Posted on 20 September 2009 by FOOD

In 2007, Carol Goland drove home from a meeting of the Dairy Labeling Advisory Committee in Reynoldsburg feeling optimistic. There had been heated debate over a seemingly simple issue: the fairest and most informative way to label dairy products made from cows that have not been injected with a controversial growth hormone intended to increase milk production.

The farmers using the hormone — commonly known as rBGH (recombinant bovine growth hormone), but also rBST (recombinant bovine somatotrophin) — were worried about losing business to competitors labeling their products as “rBGH-free.” Goland, executive director of the Ohio Ecological Food and Farm Association, could empathize. Still, she’d argued — successfully, it would turn out — that Ohio consumers have the right to know how their food is produced.

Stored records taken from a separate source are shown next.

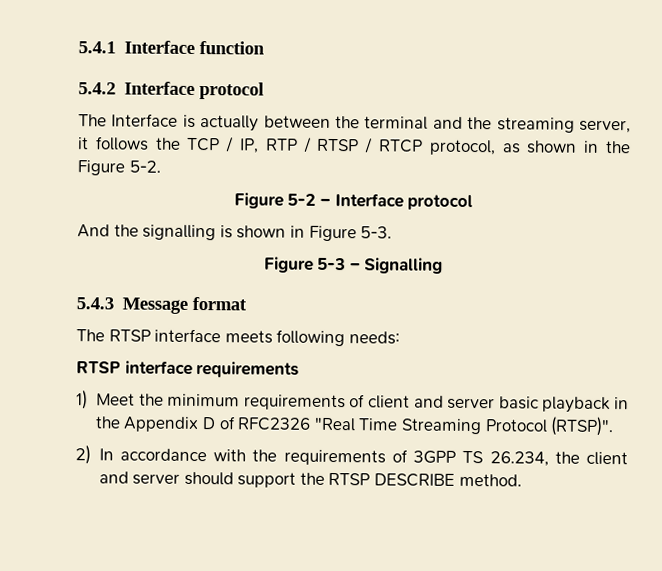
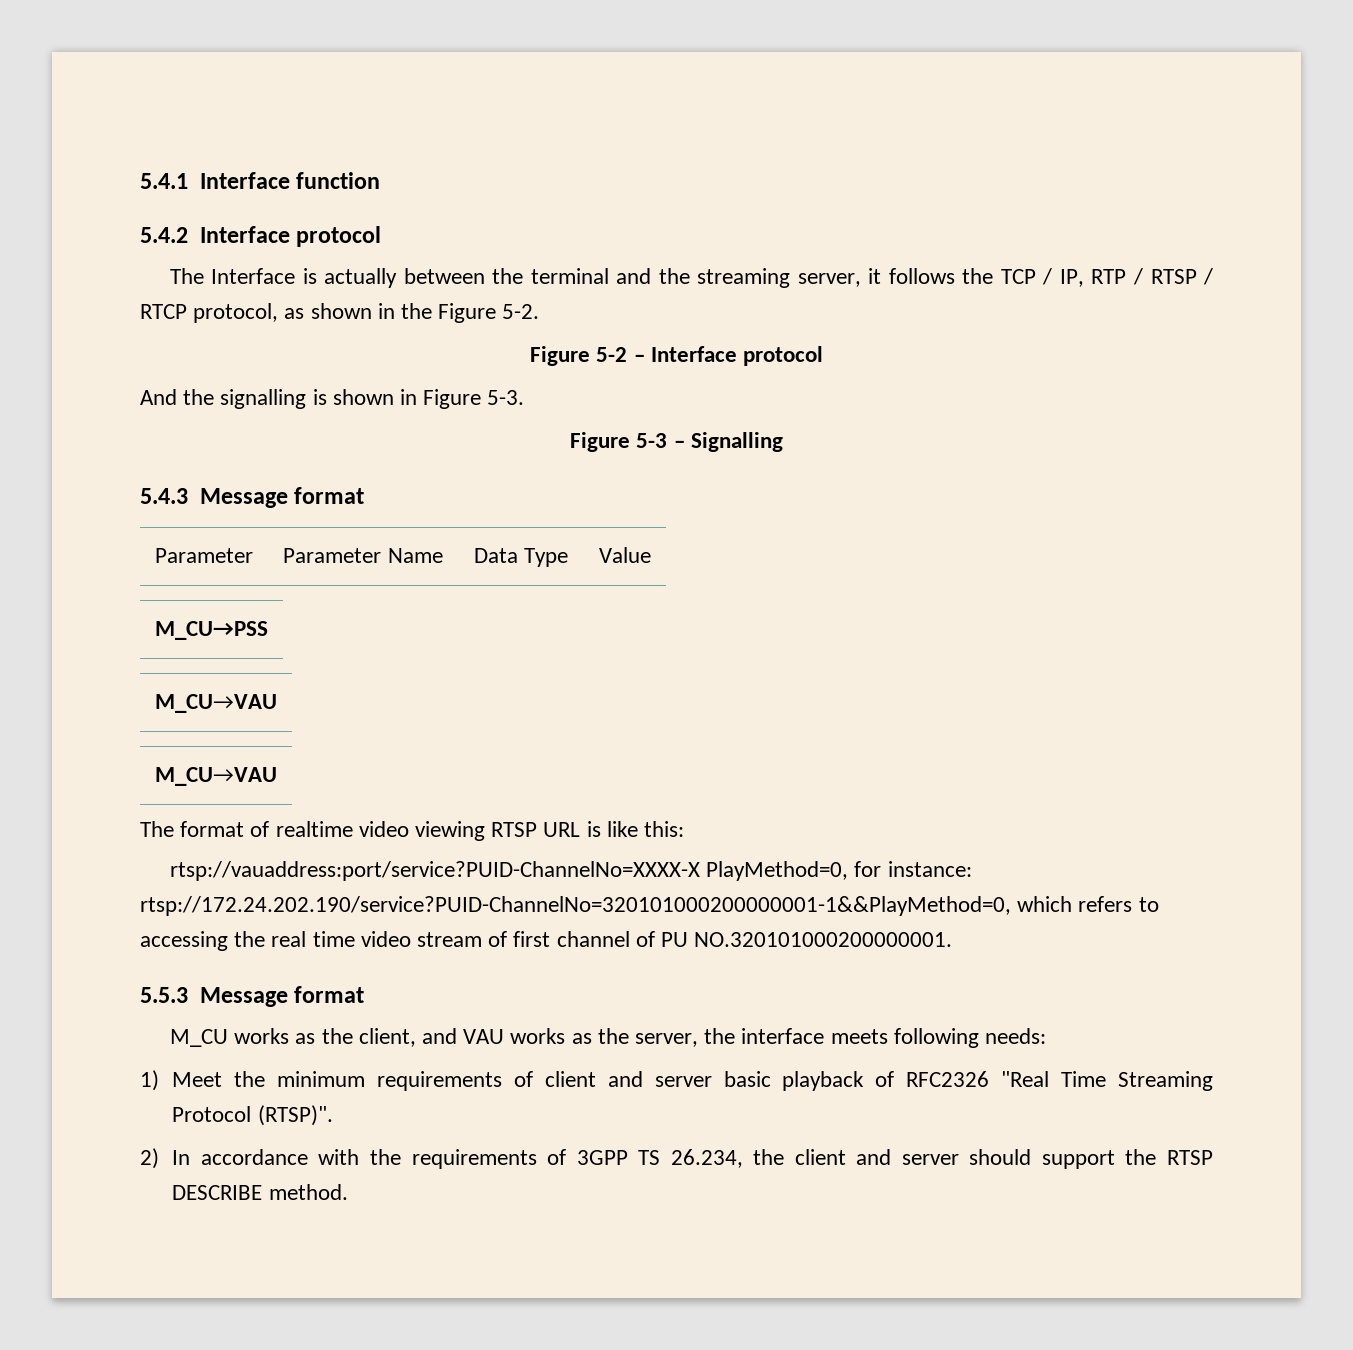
- The RTSP interface meets following needs:
+ Parameter | Parameter Name | Data Type | Value
+ M_CU→PSS
+ M_CU→VAU
+ M_CU→VAU
+ The format of realtime video viewing RTSP URL is like this:
+ rtsp://vauaddress:port/service?PUID-ChannelNo=XXXX-X PlayMethod=0, for instance: rtsp://172.24.202.190/service?PUID-ChannelNo=320101000200000001-1&&PlayMethod=0, which refers to accessing the real time video stream of first channel of PU NO.320101000200000001.
+ 5.5.3 Message format
+ M_CU works as the client, and VAU works as the server, the interface meets following needs:
- RTSP interface requirements
- 1) Meet the minimum requirements of client and server basic playback in the Appendix D of RFC2326 "Real Time Streaming Protocol (RTSP)".
+ 1) Meet the minimum requirements of client and server basic playback of RFC2326 "Real Time Streaming Protocol (RTSP)".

But the matter did not stay settled. In February 2008, Ohio Department of Agriculture (ODA) head Robert Boggs issued a ruling that tilted the labeling issue in favor of farmers using rBGH.

Since 1994, the U.S. Food and Drug Administration has recommended that labels touting “rBGH-free” also state that the FDA has determined that “no significant difference has been shown between milk derived from rBST-supplemented and non-rBST supplemented cows.” But the FDA remained silent on details like size and placement of the disclaimer.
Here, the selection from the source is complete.